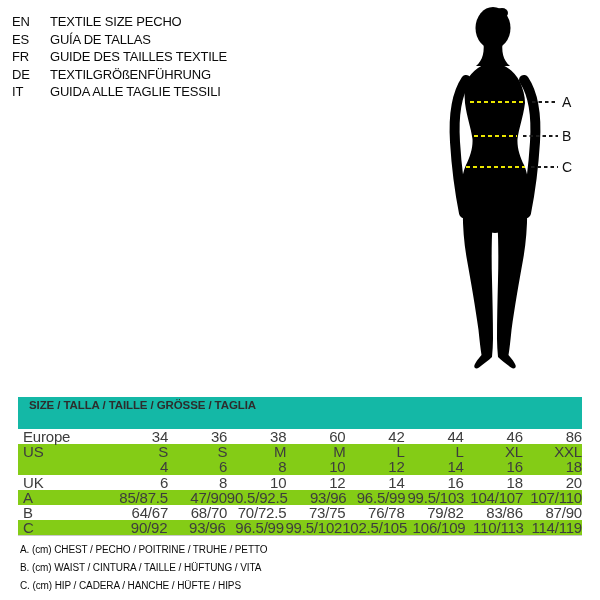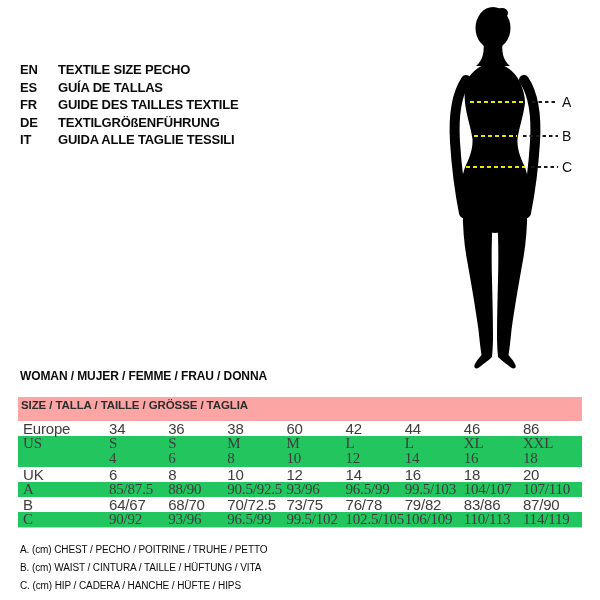--- a/index.html
+++ b/index.html
@@ -9,24 +9,23 @@
   }
   .canvas{
     position:relative;
     width:600px;height:600px;
     background:#ffffff;
     overflow:hidden;
   }
 
   
   .langs{
-    position:absolute;left:20px;top:13px;
-    font-size:13px;font-weight:bold;color:#0b0b0b;
+    position:absolute;left:12px;top:13px;
+    font-size:13px;font-weight:normal;color:#0b0b0b;
     letter-spacing:-0.2px;
-    margin-top:48px;
   }
   .lang-row{display:flex;line-height:17.6px;}
   .lang-code{width:38px;}
 
   
   .figure-wrap{position:absolute;left:420px;top:0;width:180px;height:380px;}
   .figure-wrap svg{display:block;}
   .marker-label{font-size:14px;fill:#111;font-family:"Liberation Sans","DejaVu Sans",sans-serif;}
 
   
@@ -34,32 +33,32 @@
     position:absolute;left:20px;top:369px;
     font-size:12px;font-weight:bold;color:#0b0b0b;letter-spacing:-0.1px;
   }
 
   
   .size-table{
     position:absolute;left:18px;top:397px;width:564px;
     border-bottom:1px solid #c9c9c9;
   }
   .st-header{
-    height:24px;line-height:16px;
-    background:#fca5a5;color:#2d2d2d;
+    height:32px;line-height:16px;
+    background:#14b8a6;color:#2d2d2d;
     font-size:11.5px;font-weight:bold;
-    padding-left:3px;letter-spacing:-0.1px;
+    padding-left:11px;letter-spacing:-0.1px;
   }
   .st-row{
     display:flex;height:15.2px;align-items:center;
     font-size:15px;color:#3d3d3d;letter-spacing:-0.2px;
   }
-  .st-row.striped{background:#22c55e;font-family:Liberation Serif, serif;}
+  .st-row.striped{background:#84cc16;}
   .st-label{width:86px;padding-left:5px;}
-  .st-cell{flex:1;text-align:left;}
+  .st-cell{flex:1;text-align:right;}
 
   
   .legend{
     position:absolute;left:20px;top:541px;
     font-size:10px;font-weight:normal;color:#0b0b0b;
     line-height:17.8px;letter-spacing:-0.1px;
   }
 </style>
 </head>
 <body>
@@ -137,21 +136,20 @@
         <line x1="112" y1="102" x2="138" y2="102"></line>
         <line x1="103" y1="136" x2="138" y2="136"></line>
         <line x1="111" y1="167" x2="138" y2="167"></line>
       </g>
       <text class="marker-label" x="142" y="107">A</text>
       <text class="marker-label" x="142" y="141">B</text>
       <text class="marker-label" x="142" y="172">C</text>
     </svg>
   </div>
 
-  <div class="section-title">WOMAN / MUJER / FEMME / FRAU / DONNA</div>
 
   <div class="size-table">
     <div class="st-header">SIZE / TALLA / TAILLE / GRÖSSE / TAGLIA</div>
 
     <div class="st-row">
       <span class="st-label">Europe</span>
       <span class="st-cell">34</span>
       <span class="st-cell">36</span>
       <span class="st-cell">38</span>
       <span class="st-cell">60</span>
@@ -193,21 +191,21 @@
       <span class="st-cell">12</span>
       <span class="st-cell">14</span>
       <span class="st-cell">16</span>
       <span class="st-cell">18</span>
       <span class="st-cell">20</span>
     </div>
 
     <div class="st-row striped">
       <span class="st-label">A</span>
       <span class="st-cell">85/87.5</span>
-      <span class="st-cell">88/90</span>
+      <span class="st-cell">47/90</span>
       <span class="st-cell">90.5/92.5</span>
       <span class="st-cell">93/96</span>
       <span class="st-cell">96.5/99</span>
       <span class="st-cell">99.5/103</span>
       <span class="st-cell">104/107</span>
       <span class="st-cell">107/110</span>
     </div>
 
     <div class="st-row">
       <span class="st-label">B</span>

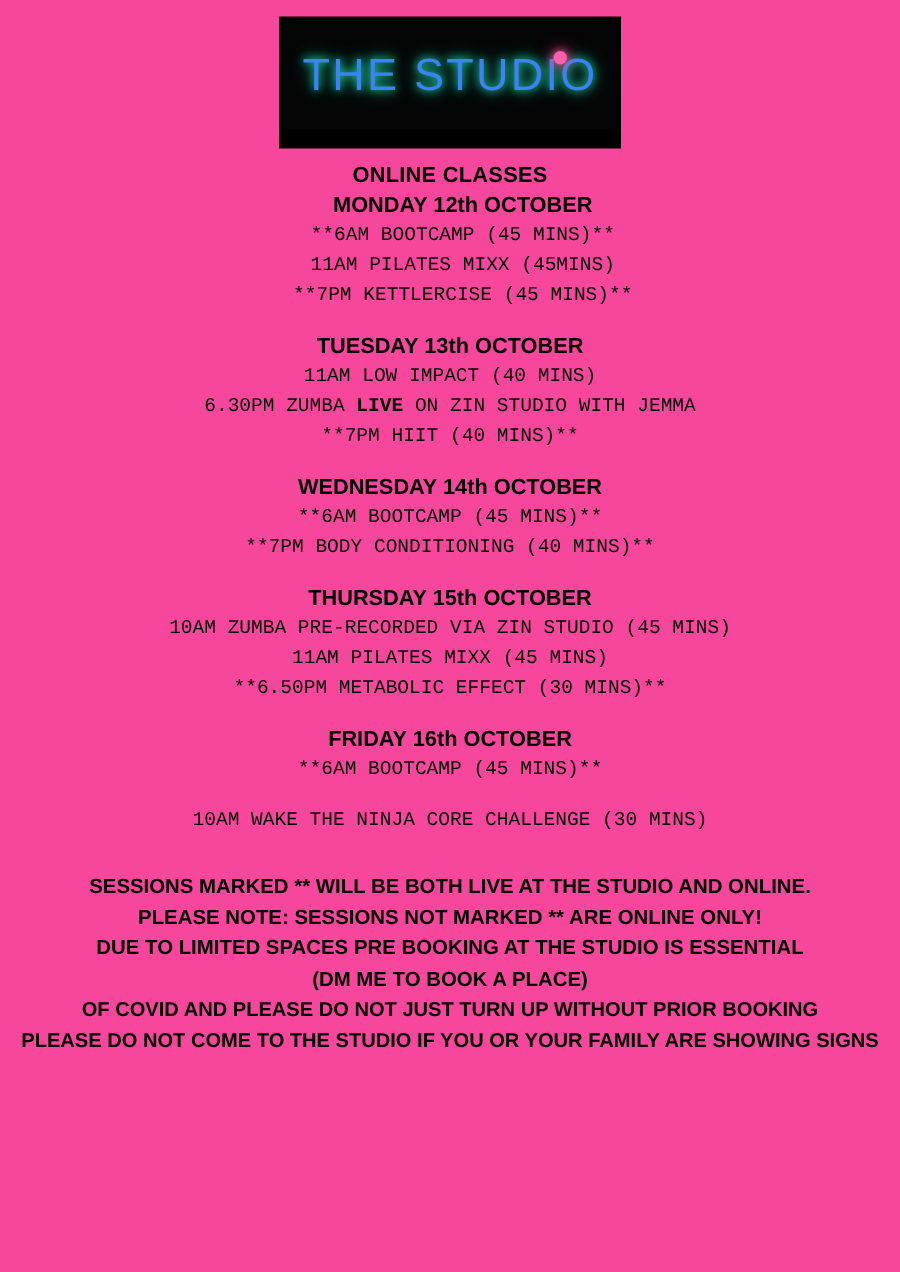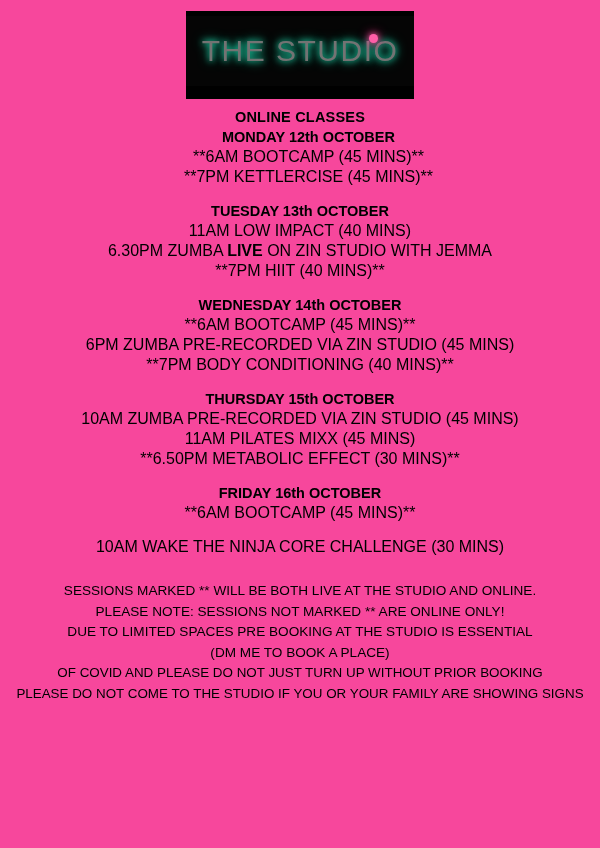--- a/index.html
+++ b/index.html
@@ -41,21 +41,21 @@
     background: #050505;
     display: flex;
     align-items: center;
     justify-content: center;
     position: relative;
   }
   .logo-text {
     font-family: "Liberation Sans", sans-serif;
     font-size: 30px;
     letter-spacing: 1.5px;
-    color: #737373;
+    color: #3b82f6;
     text-shadow: 0 0 6px #1ee6b8, 0 0 12px #16b68f;
     white-space: nowrap;
     font-weight: 400;
   }
   .logo-dot {
     position: absolute;
     width: 9px;
     height: 9px;
     border-radius: 50%;
     background: #ff5ea8;
@@ -81,36 +81,37 @@
     letter-spacing: .2px;
     line-height: 20px;
   }
   .day-title {
     font-weight: bold;
     font-size: 14.5px;
     line-height: 20px;
     margin-top: 0;
   }
   .cls {
-    font-size: 16px;
+    font-size: 13px;
     line-height: 20px;
     font-weight: normal;
+    font-family: Liberation Mono, monospace;
   }
   .cls b { font-weight: bold; }
   .day-block { margin-bottom: 14px; }
   .day-block:first-child { margin-bottom: 14px; padding-left: 17px; }
 
   
   .footer {
     width: 600px;
     text-align: center;
     margin-top: 10px;
   }
   .footer div {
-    font-weight: normal;
+    font-weight: bold;
     font-size: 13.6px;
     line-height: 20.5px;
   }
   .footer .smaller {
     font-size: 13.4px;
   }
 </style>
 </head>
 <body>
 
@@ -123,32 +124,32 @@
     </div>
     <div class="logo-bar"></div>
   </div>
 
   <div class="schedule">
     <div class="heading">ONLINE CLASSES</div>
     <div id="days">
         <div class="day-block">
           <div class="day-title">MONDAY 12th OCTOBER</div>
           <div class="cls">**6AM BOOTCAMP (45 MINS)**</div>
+          <div class="cls">11AM PILATES MIXX (45MINS)</div>
           <div class="cls">**7PM KETTLERCISE (45 MINS)**</div>
         </div>
         <div class="day-block">
           <div class="day-title">TUESDAY 13th OCTOBER</div>
           <div class="cls">11AM LOW IMPACT (40 MINS)</div>
           <div class="cls">6.30PM ZUMBA <b>LIVE</b> ON ZIN STUDIO WITH JEMMA</div>
           <div class="cls">**7PM HIIT (40 MINS)**</div>
         </div>
         <div class="day-block">
           <div class="day-title">WEDNESDAY 14th OCTOBER</div>
           <div class="cls">**6AM BOOTCAMP (45 MINS)**</div>
-          <div class="cls">6PM ZUMBA PRE-RECORDED VIA ZIN STUDIO (45 MINS)</div>
           <div class="cls">**7PM  BODY CONDITIONING (40 MINS)**</div>
         </div>
         <div class="day-block">
           <div class="day-title">THURSDAY 15th OCTOBER</div>
           <div class="cls">10AM ZUMBA PRE-RECORDED VIA ZIN STUDIO (45 MINS)</div>
           <div class="cls">11AM PILATES MIXX (45 MINS)</div>
           <div class="cls">**6.50PM METABOLIC EFFECT (30 MINS)**</div>
         </div>
         <div class="day-block">
           <div class="day-title">FRIDAY 16th OCTOBER</div>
####################
| Task objective |
From the listing above, copy every line that holds the string "title".

| Exercise response |
-  <div class="section-title">WOMAN / MUJER / FEMME / FRAU / DONNA</div>
   .day-title {
           <div class="day-title">MONDAY 12th OCTOBER</div>
           <div class="day-title">TUESDAY 13th OCTOBER</div>
           <div class="day-title">WEDNESDAY 14th OCTOBER</div>
           <div class="day-title">THURSDAY 15th OCTOBER</div>
           <div class="day-title">FRIDAY 16th OCTOBER</div>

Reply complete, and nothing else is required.